I glance back when I feel the crackle of tension—not the kind that curls between Luna and me when we fight and fuck and ruin each other—but real, barely-restrained violence. Lucien’s moving stiffly, jaw tight, fists clenched like he’s two seconds away from shattering the entire Hollow around us.
My gaze narrows, venom sharp behind my teeth. I hate a lot of things about Lucien, but tonight? I hate this the most. “You want to glower at me, Virelius, fine,” I mutter low enough for only him to hear. “But you did this.”
His dark eyes flick toward me, but he says nothing. His guilt clings to him like blood-soaked chains, heavy and dragging with every step. And gods, I’ve said some cruel things to Luna. Done worse. I’ve twisted the knife more than once—but I never triedto make her believe she didn’t belong to us. That we didn’t want her.
Lucien did that.
And now she’s out here, alone, running blind through a world built to devour her.

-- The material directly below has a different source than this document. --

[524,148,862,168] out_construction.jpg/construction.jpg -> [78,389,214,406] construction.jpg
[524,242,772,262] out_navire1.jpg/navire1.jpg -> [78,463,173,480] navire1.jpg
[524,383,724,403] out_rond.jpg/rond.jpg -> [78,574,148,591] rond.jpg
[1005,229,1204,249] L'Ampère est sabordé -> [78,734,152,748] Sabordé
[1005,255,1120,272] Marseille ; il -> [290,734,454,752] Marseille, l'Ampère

What gnaws at me isn’t the thought of her outpacing us. It’s the way she’s not using her magic. She’s clever, but she’s emotional, too—reckless when she feels too much. If she were hiding herself, cloaking her presence, we’d feel it through the ripple of her power. I’d taste it like sugar on my tongue, the way I always do when she lets her magic bleed into the world.

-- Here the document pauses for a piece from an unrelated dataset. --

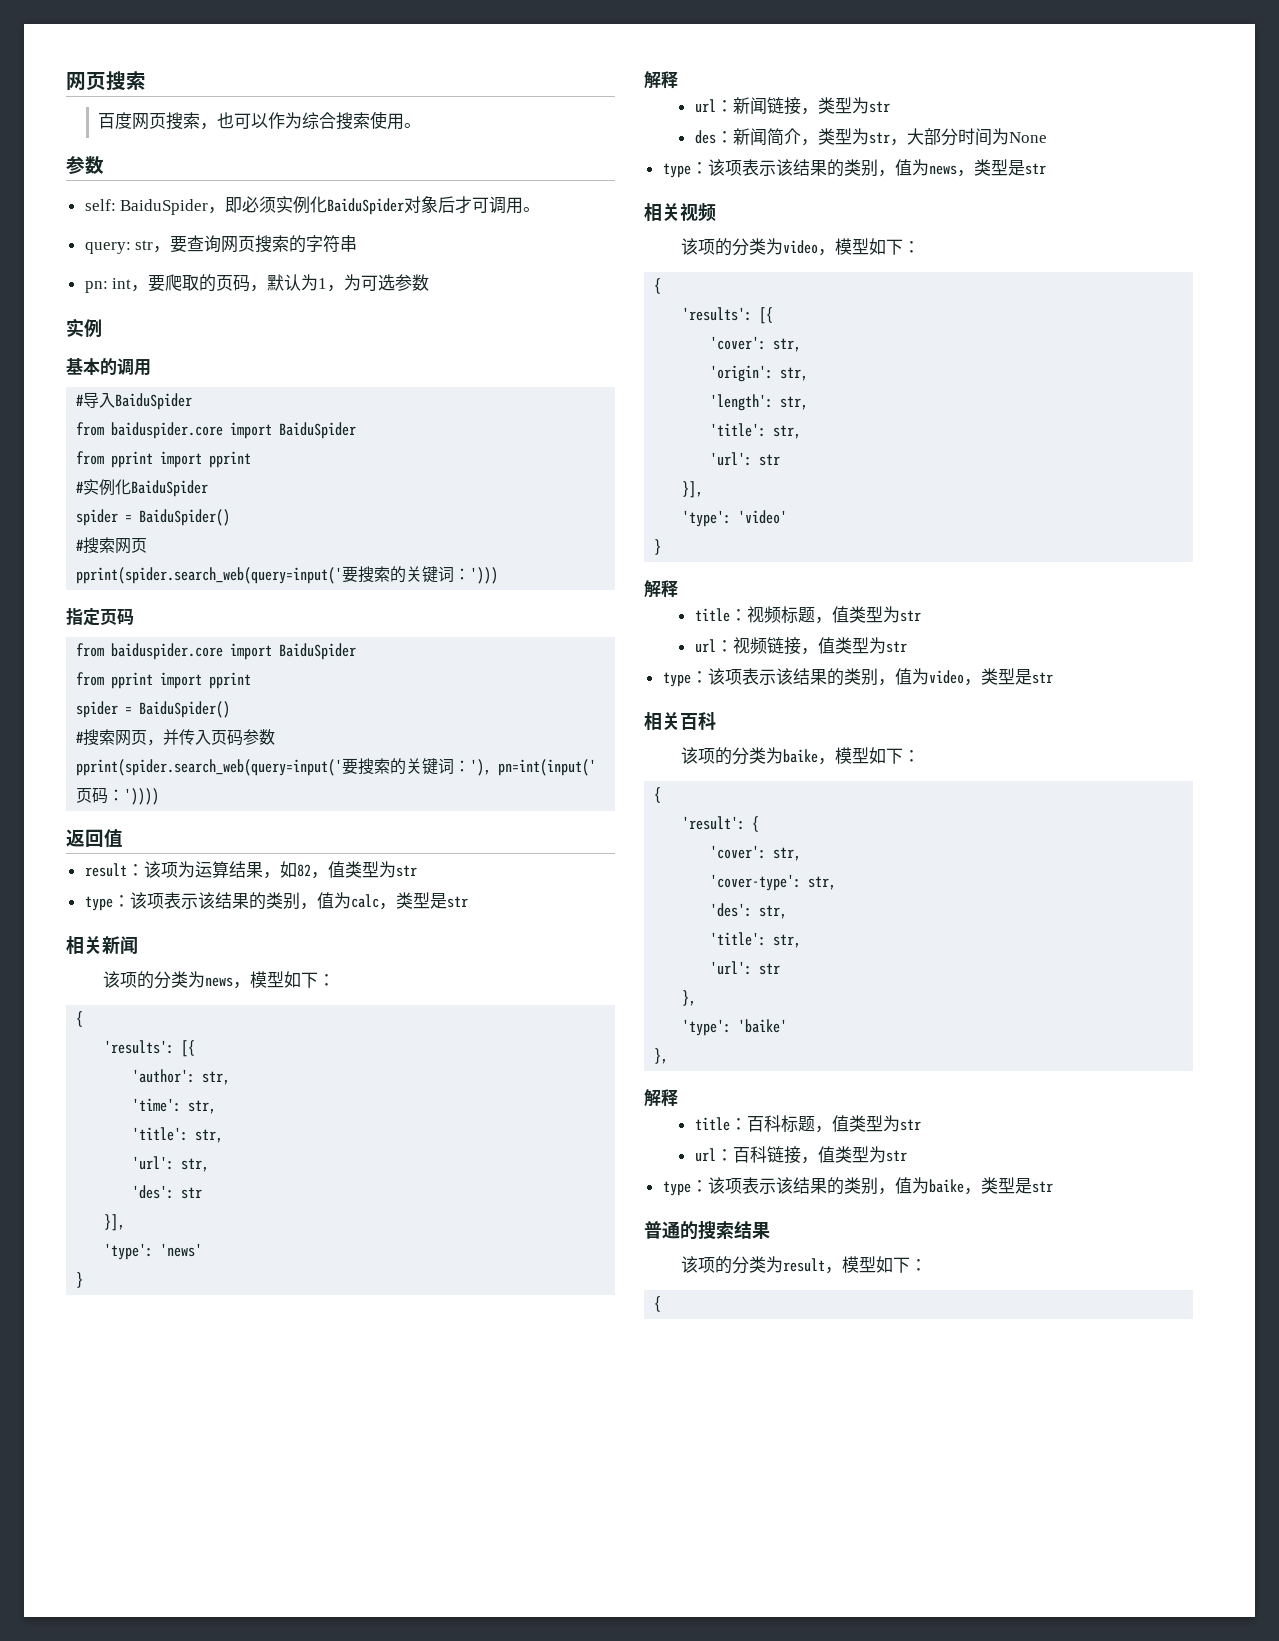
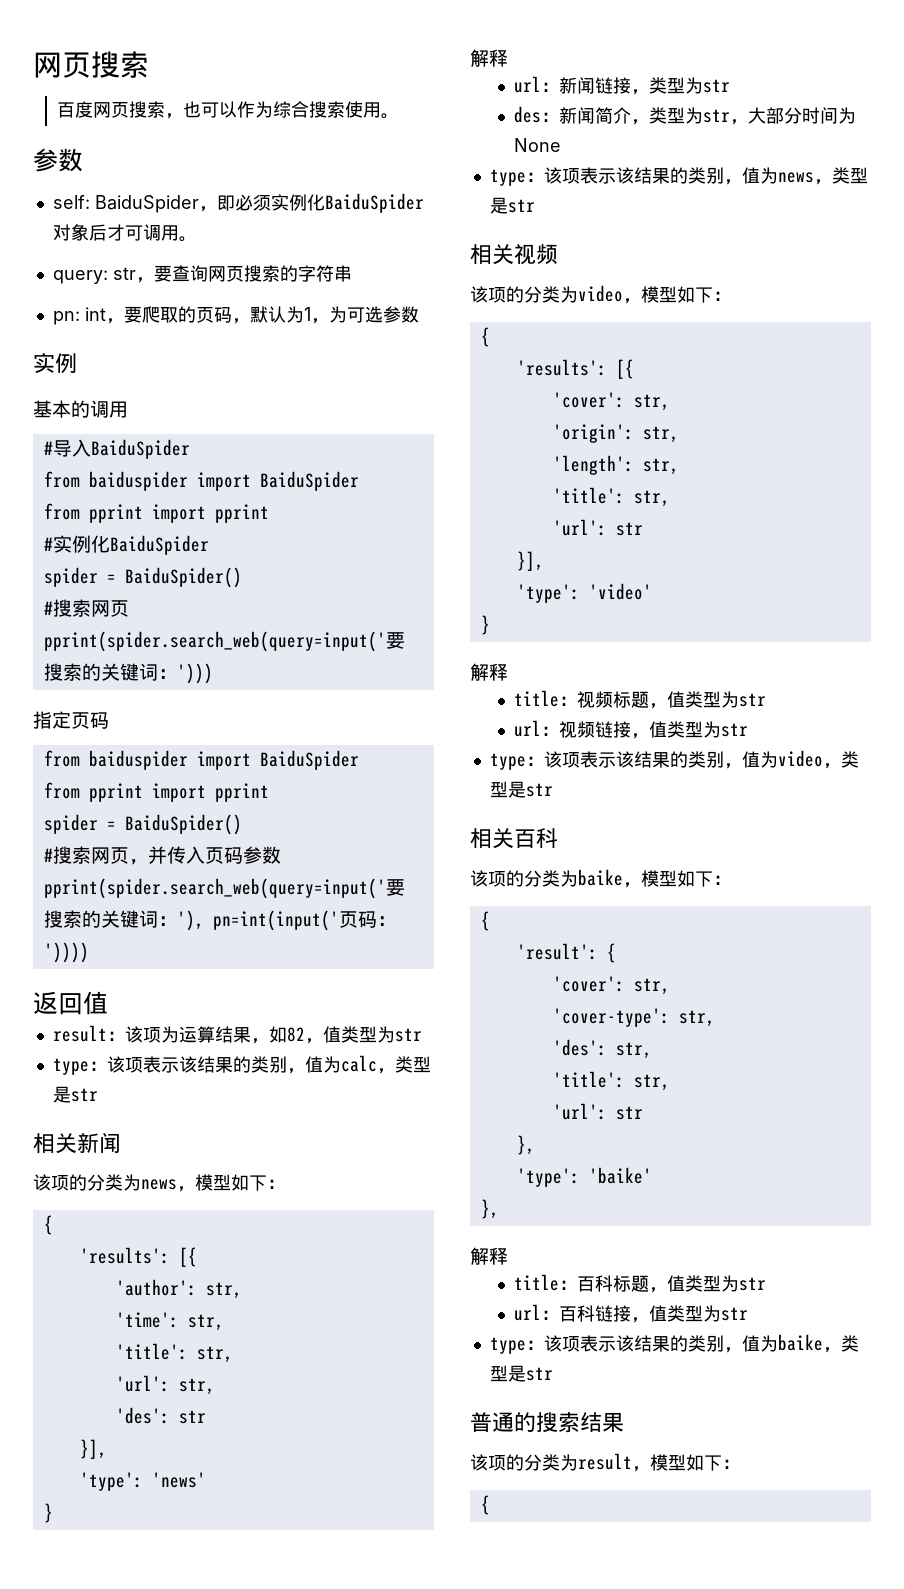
[111,422,224,439] baiduspider.core -> [88,471,188,491] baiduspider
[111,643,224,660] baiduspider.core -> [88,750,188,770] baiduspider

But there’s nothing. Just cold air and empty ground.
She’s not hiding.
She’s not using anything to protect herself.
She’s running like a mortal girl, broken and raw and thinking none of us want her.
It makes my teeth grind. It makes me want to tear Lucien’s throat out for putting that idea in her head.
Riven’s pacing a few strides ahead, shoulders tight, muttering curses under his breath while Silas, for once, is silent, stalking beside Elias. Even he can’t joke his way out of this one. Not when we can all feel her absence like a wound.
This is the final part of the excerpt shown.